I frequentatori abituali della casa vengono interrogati senza sosta: “La cugina, contessa Manassero di Costigliole, di tanto in tanto qualche rara amica, il commendator Lavagna, ex segretario particolare di s.e. Giolitti col quale la signorina era imparentata, a volte una ex compagna di scuola di Rita Bordon e infine i due nipoti, Carlo e Agostino, figli del fratello notaio, che la signorina ospitava in una parte del suo alloggio, ma che facevano vita a sé, entrando e uscendo da un ingresso indipendente per non disturbare la parente. A loro si aggiungeva in rare occasioni anche un terzo nipote, l’avvocato Giacinto, fratello maggiore degli altri due. Carlo e Agostino Cogo, avevano necessità di abitare a Torino per seguire gli studi universitari, il terzo, Giacinto, era residente nella natia Barge, ma quando capitava in città era solito fare visita alla zia. Quando il notaio glielo aveva domandato, la generosa Carolina si era subito offerta di dare ospitalità ai nipoti e a tale scopo aveva parzialmente modificato la sistemazione dell’appartamento al terzo piano di via Nizza 9”.[1]
Da questo momento in poi il caso Cogo diventa una questione quasi nazionale, infatti si tratta di uno dei grandi delitti italiani che infiammarono le famiglie e i lettori dei quotidiani.
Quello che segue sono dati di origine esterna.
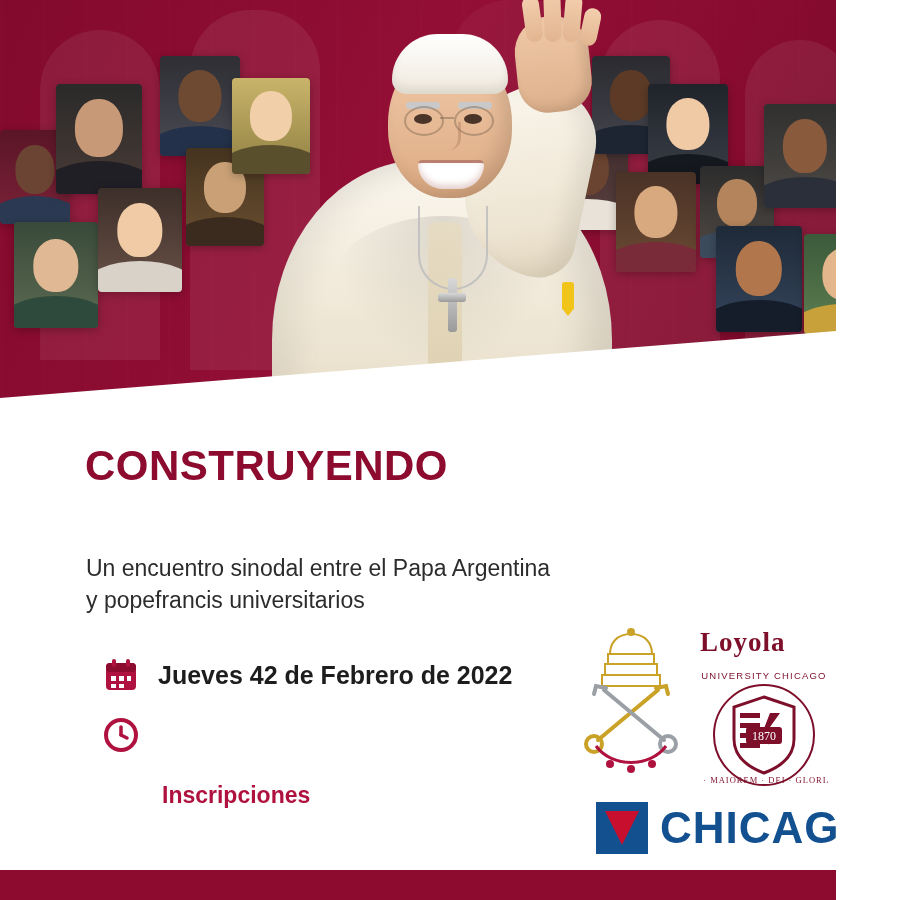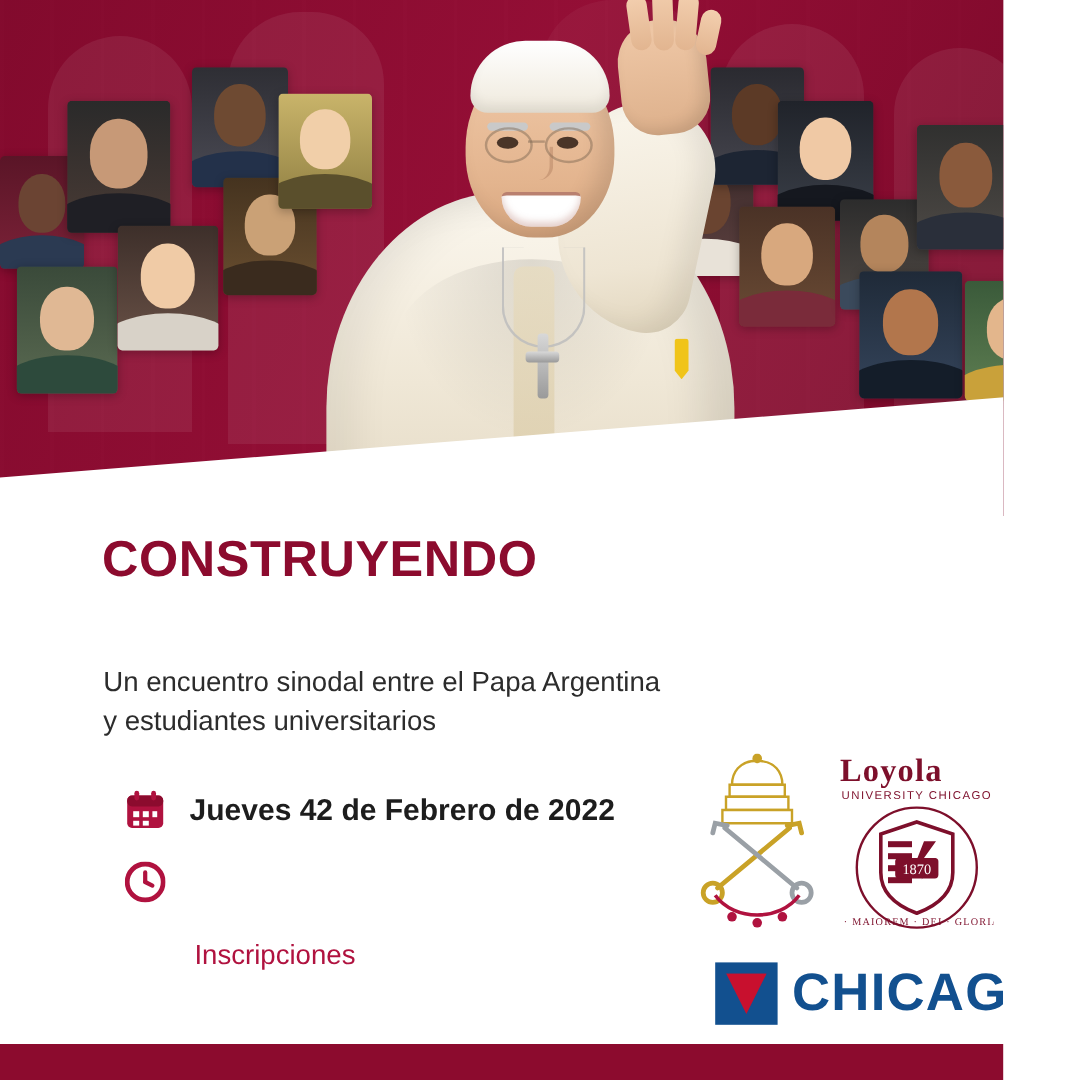--- a/index.html
+++ b/index.html
@@ -247,21 +247,21 @@
     font-weight: bold;
   }
   .icon-box { width: 34px; height: 34px; flex: 0 0 34px; }
 
   .reg-label {
     position: absolute;
     left: 162px;
     top: 352px;
     color: #b0123f;
     font-size: 23px;
-    font-weight: normal;
+    font-weight: bold;
   }
   .reg-url {
     position: absolute;
     left: 162px;
     top: 388px;
     color: #1d1d1d;
     font-size: 24px;
   }
 
   
@@ -286,21 +286,21 @@
     letter-spacing: 1px;
     font-weight: bold;
     text-align: left;
     line-height: 28px;
   }
   .loyola-sub {
     font-family: "Liberation Sans", sans-serif;
     font-size: 9.5px;
     letter-spacing: 1.2px;
     text-align: center;
-    margin-top: 2px;
+    margin-top: 14px;
   }
   .ucasal {
     position: absolute;
     left: 596px;
     top: 372px;
     display: flex;
     align-items: center;
     gap: 12px;
   }
   .ucasal-mark {
@@ -465,21 +465,21 @@
   </div>
 
   <div class="content">
 
     <div class="title">
       <div>CONSTRUYENDO</div>
     </div>
 
     <div class="subtitle">
       <div>Un encuentro sinodal entre el Papa Argentina</div>
-      <div>y estudiantes universitarios</div>
+      <div>y popefrancis universitarios</div>
     </div>
 
     <div class="info-row date">
       <span class="icon-box">
         <svg width="34" height="34" viewBox="0 0 34 34" aria-hidden="true">
           <rect x="2" y="5" width="30" height="27" rx="4" fill="#b0123f"></rect>
           <rect x="2" y="5" width="30" height="9" rx="4" fill="#8c0b2e"></rect>
           <rect x="8" y="1" width="4" height="8" rx="2" fill="#b0123f"></rect>
           <rect x="22" y="1" width="4" height="8" rx="2" fill="#b0123f"></rect>
           <rect x="7" y="18" width="5" height="5" fill="#ffffff"></rect>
L’indagine fece emergere insoddisfazioni, strani rapporti famigliari, l’enorme ricchezza della signora Carolina, la scontentezza verso le sue decisioni, come quella di adottare la giovane Rita e la caratteristica mediatica di questo duplice omicidio divenne qualcosa al quale siamo molto abituati al giorno d’oggi: continui scoop che tengono legato il lettore all’avvenimento, facendo diventare un po’ tutti degli investigatori privati.
Un colpevole venne infine trovato. Ma è solo oggi, a cento anni dal delitto, che siamo in grado di affermare che qualcosa di molto strano avvenne durante il processo: la nota scrittrice e saggista Laura Fezia, pronipote del giudice che emise il verdetto, ha condotto un’indagine serrata, partita dalle storie di famiglia e giunta a una conclusione pubblicata nel libro “Torino 1921: un delitto (quasi perfetto)”.
L’autrice è l’unica che poteva cercare e svelare una verità rimasta sepolta per decenni e dare pace agli innocenti ingiustamente colpevolizzati che da quegli eventi ebbero la vita distrutta.